Root cause: handle_mesh_contacts_list (api/rpc/mesh/typed_messages.rs:1126) and handle_conversations_list (api/rpc/mesh/status.rs:89) emit one row per state.peers entry with no cross-transport dedup. A node can have TWO peers: a radio peer (low contact_id, firmware key) and a federation peer (high contact_id ≥ 0x8000_0000, archipelago key). bind_federation_twins (mesh/mod.rs:85) correlates them by exact advert_name and copies arch_pubkey_hex onto the radio twin, but LEAVES BOTH ROWS. Messages are keyed by peer_contact_id (split across the two ids), so the federation-injected messages sit on the federation row while the user may open the radio row → empty.
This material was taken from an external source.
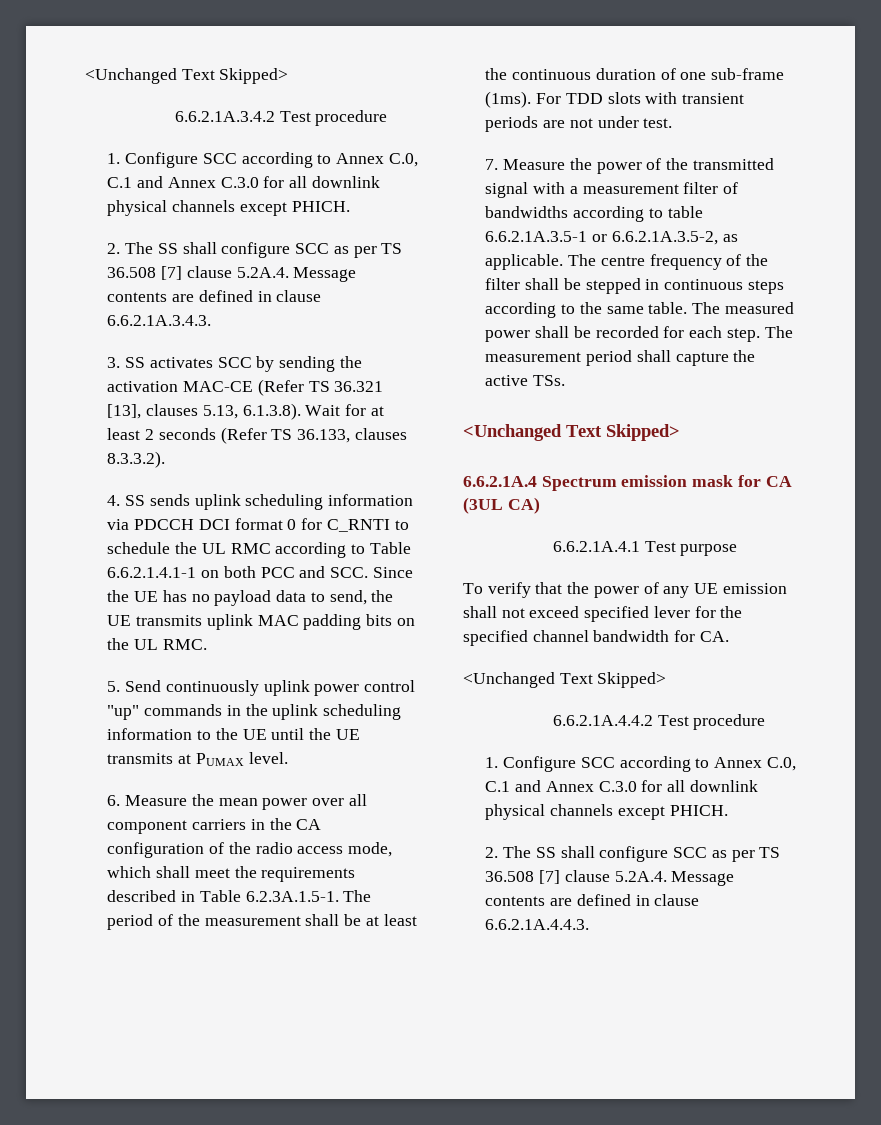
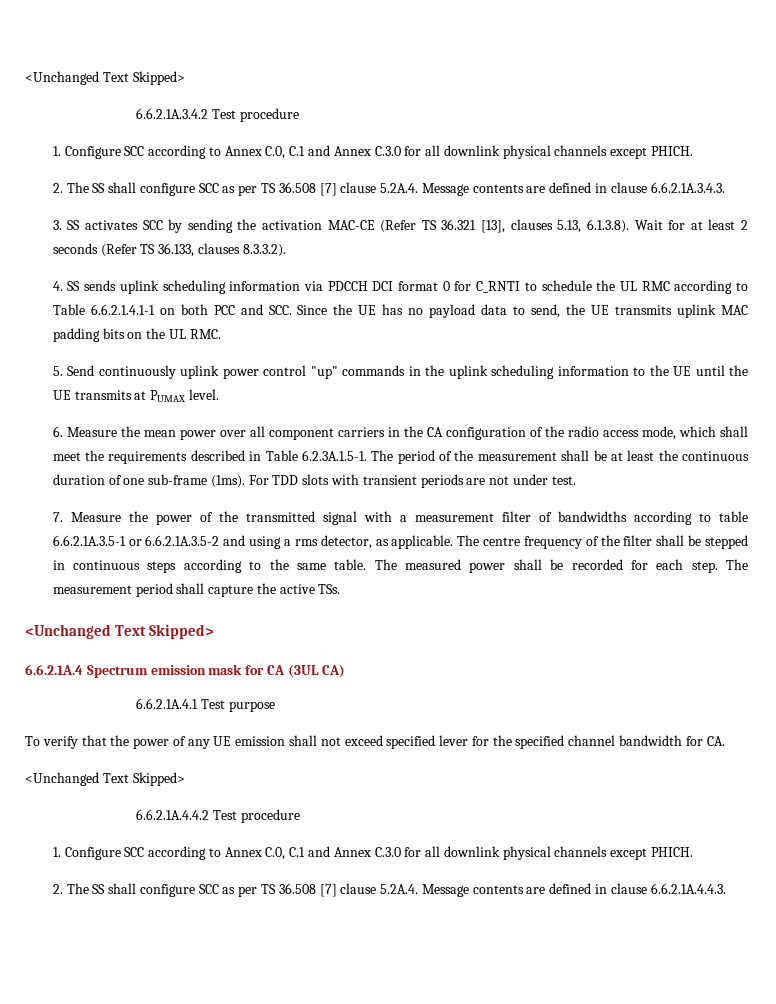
- 7. Measure the power of the transmitted signal with a measurement filter of bandwidths according to table 6.6.2.1A.3.5-1 or 6.6.2.1A.3.5-2, as applicable.
+ 7. Measure the power of the transmitted signal with a measurement filter of bandwidths according to table 6.6.2.1A.3.5-1 or 6.6.2.1A.3.5-2 and using a rms detector, as applicable.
Design constraint (important): the two twins have DIFFERENT routing. Collapsing must NOT break "mesh-first": the canonical SEND contact_id should be the RADIO twin when one exists (so send_typed_wire routes LoRa-if-reachable, else federation via the bound arch key), else the federation id. The merged THREAD must union messages from ALL twin contact_ids (group by arch_pubkey_hex). Apply the dedup in:

• handle_conversations_list (status.rs:89) — one conversation per identity group; last msg = newest across twins.
• handle_mesh_contacts_list (typed_messages.rs:1126).
• handle_conversations_messages (status.rs ~146) — when asked for a contact_id, resolve its group's twin ids and filter messages by ANY of them. Add a shared helper (e.g. group peers by arch_pubkey_hex when Some, else singleton by contact_id). Do NOT merge/re-key at bind_federation_twins time — that would force federation routing and break mesh-first. MeshPeer struct: mesh/types.rs:28 (fields: contact_id, advert_name, did, pubkey_hex, arch_pubkey_hex, reachable…).

Before testing #12: update .89 to the current build (it's on stale 7c17a96), then re-check whether .120 ("Archy-X250-EXP") shows once with its messages. NB: .89 had 0 journal mentions of "Archy-X250-EXP" and no radio contact for .120 — so its specific double may be a stale-binary artifact; confirm on fresh build.

#10 Netbird logout race

Symptom: right after install netbird shows logged-in but can't log out; self-corrects after a while. Map: install stacks.rs install_netbird_stack (~1760-1918): 3 containers (netbird-server :8086, dashboard, nginx proxy :8087→443 self-signed TLS). wait_for_stack_containers waits for "running", NOT OIDC-ready. Dashboard is netbird's own SPA, opened in a NEW TAB (appLauncher.ts ~52-60, secure-context/crypto.subtle). Hypothesis: startup race — dashboard loads before netbird-server's OIDC provider is ready, caches a bad auth state; logout endpoint not ready. Likely fix: gate install completion / launch on netbird-server OIDC readiness (poll an endpoint) rather than container "running". Repro on .89 (has netbird running). Prior note: AccountInfoSection.vue ~602 release note claims a previous unified-origin fix for the 404 logout/login loop — the initial-state race remains.

Mesh parity directive

MeshCore "works great"; Meshtastic must reach the SAME parity (rename done; duplicate-contact + routing fallback shared across both). Meshtastic↔MeshCore are INCOMPATIBLE over-the-air, so cross-protocol federated peers (.120↔.89) rely entirely on the FIPS/Tor fallback.